Who Needs the Sunshine

by Atuhor Name


CH. 18 Bones

Bones

        Twilight awoke to the sound of moving sand.
        Twilight tried to roll over, grumbling, but found her legs tangled up in something. Trying her best, she just couldn't seem to get it off her legs. It was really stuck on there, whatever it was.
        Finally she opened her eyes and found that...
        She had knotted the blanket around her legs in her sleep.
        It was the work of a moment to unwrap herself. Now, legs finally free, she turned her head to the mouth of the cave to figure out what was making that digging sound.  She found that the entire mouth of the cave was filled in with sand, the shield spell they used to keep the cave clear having collapsed sometime during the night.
        Sticking out of the mound was the back of a changeling queen, digging sand by hoof.  Twilight was about to go and see if she could help her out when her stomach grumbled at her.  Twilight knew she couldn't actually open the saddlebag that held all her food, which annoyed her, but she knew very well the reasons for it.
        "Umm. Naudia?" Twilight said, coming up beside her.
        Naudia looked too preoccupied to hear Twilight, so she decided to playfully poke Naudia in the ribs to get her attention.
        Naudia shrieked, bumped her head on the ceiling of the cave, and nearly started rolling down the massive pile of sand that was blocking the cave entrance.
        Naudia picked herself up rubbing her head. "Oh..." Naudia looked nervous at seeing Twilight for just a second, then visibly tried to perk up. "Good morning Twilight!"
        "Good morning! Umm, do you think I could have breakfast? I have an idea of how I could help you out with this sand."
        A minute later, Twilight was sitting down to savor another meal of that truly amazing strawberry fungus. She noticed acutely that Naudia wasn't eating.  Come to think of it, Twilight hadn't seen her eat ANYTHING since her disguise dropped.
        "So, I haven't seen you eat anything for days now, aren't you hungry?"
        "Didn't I already tell you?"
        Twilight shook her head.
        "I could have sworn that I did. Changelings eat emotions."
        Twilight looked rather shifty at that.
        "Well, yes, we can do it forcefully--as you no doubt suspect--or by impersonating somebody. Both methods have downsides."
        "The forceful method will cause fatigue and headaches on the target.

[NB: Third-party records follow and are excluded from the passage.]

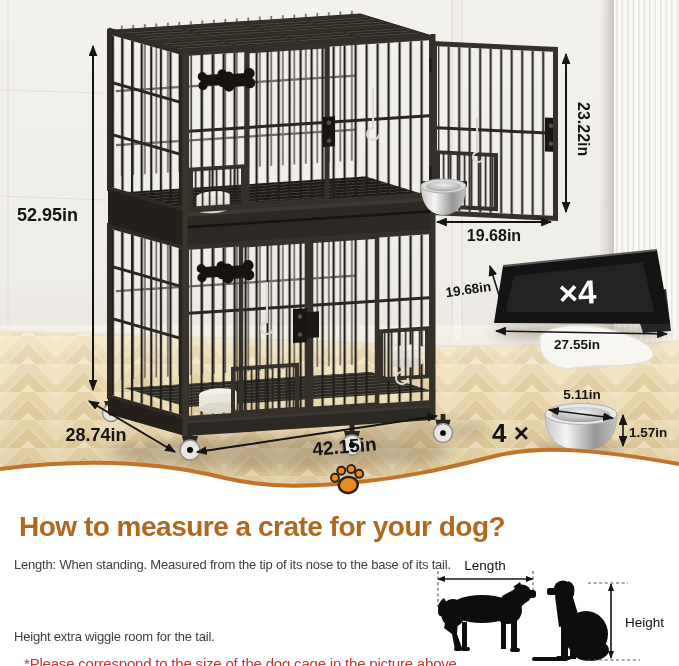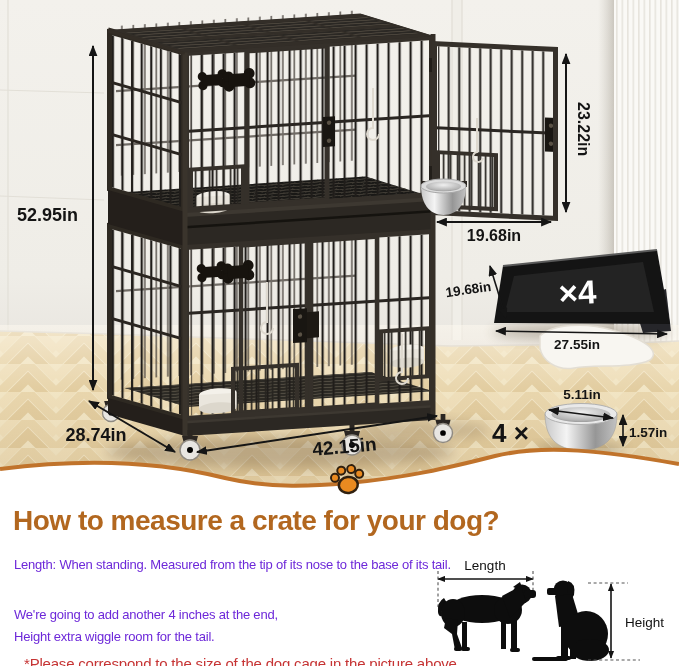"How to measure a crate" .heading { margin: 0 -> 6px }
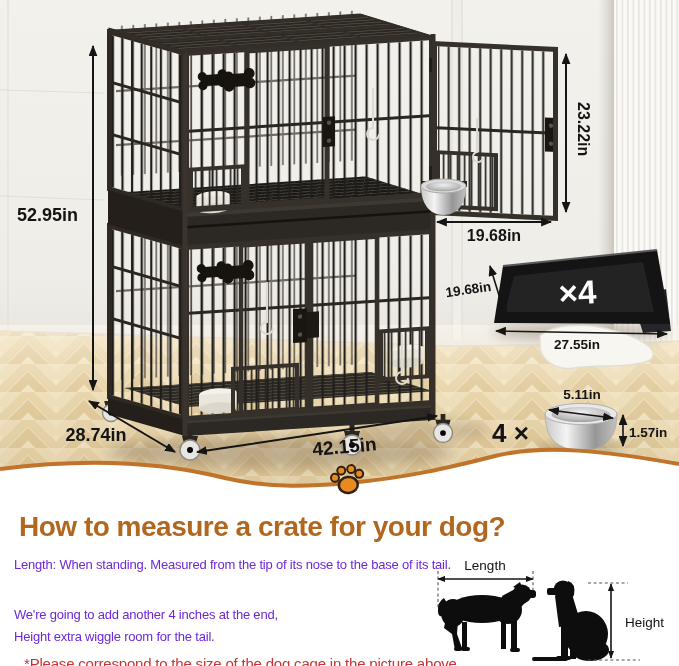"Length: When standing. Measured from" .bodyline { color: #6d28d9 -> #404040 }
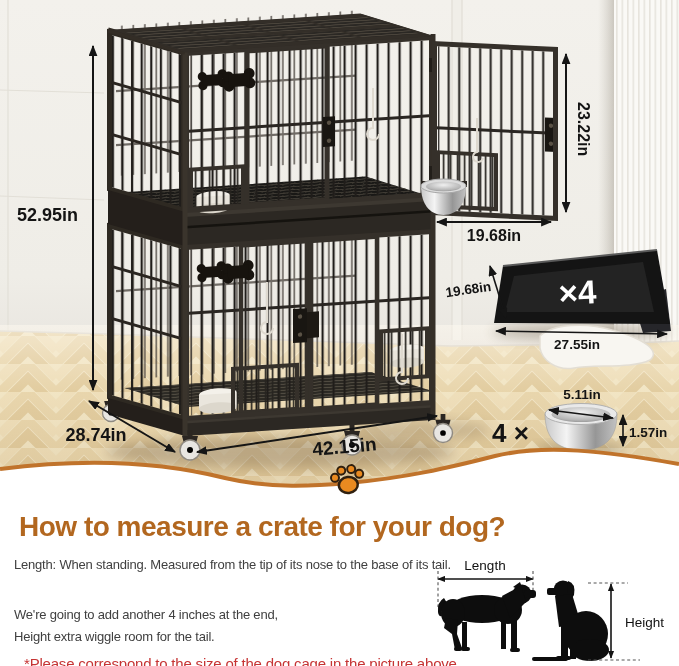"We're going to add another" p.bodyline { html: <p>We're going to add another 4 inches at the end,</p> -> none }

It’s unpleasant and easy to notice. It doesn't have any lasting effects.  Impersonation used to be considered ideal, but you need to be able to impersonate somepony well enough not to be found out, and there are still some symptoms in the target, if you stick around them long enough."
        "The last method, the one we avoid, is simply by trying to earn those emotions... as ourselves.  It has no side effects, if successful, as love freely given can be freely taken. But it’s the most dangerous."
        "Why is it the most dangerous? It doesn't sound nearly as dangerous as impersonating somepony."
        "Twilight, what is the first thing you felt after you saw my mother's true form?"
        "Well, I was shocked, of course."
        "And after that?"
        "It’s all a little hazy. Things moved so fast. But definitely anger."
        "Any hate?"
        "What?" Twilight was annoyed at being led on through this conversation.
        "Hatred, Twilight. Hatred is the emotion we avoid feeding on at all costs, even unto starvation.  Other negative emotions are avoided as well, but hatred..."  Naudia shivered. "Hatred, once consumed, breeds hatred inside a changeling, until it begins to cannibalize its own emotions, feeding upon itself until finally..."
        "Death?" Twilight asked, horror etching her words.
        "Worse, Twilight. They become corrupt changelings: amorphous masses of hatred that live to destroy."
        This all took a moment to sink in for Twilight.
        "So changelings can't feel hatred?"
        "No, we can't feed on hatred, or the emotions of other changelings."
        "That still doesn't explain why you haven't eaten anything, though."
        "Is that really so hard to work out, Twilight?" Naudia placed a hoof over her shoulder. "It turns out that a certain purple unicorn might have feelings for me."
        Twilight was quiet for a moment.
        "Did I say something wrong?" A hint of worry crept into Naudia's voice.
        "No." Twilight shook her head, "It's nothing. Now, let’s deal with this sand, all right?"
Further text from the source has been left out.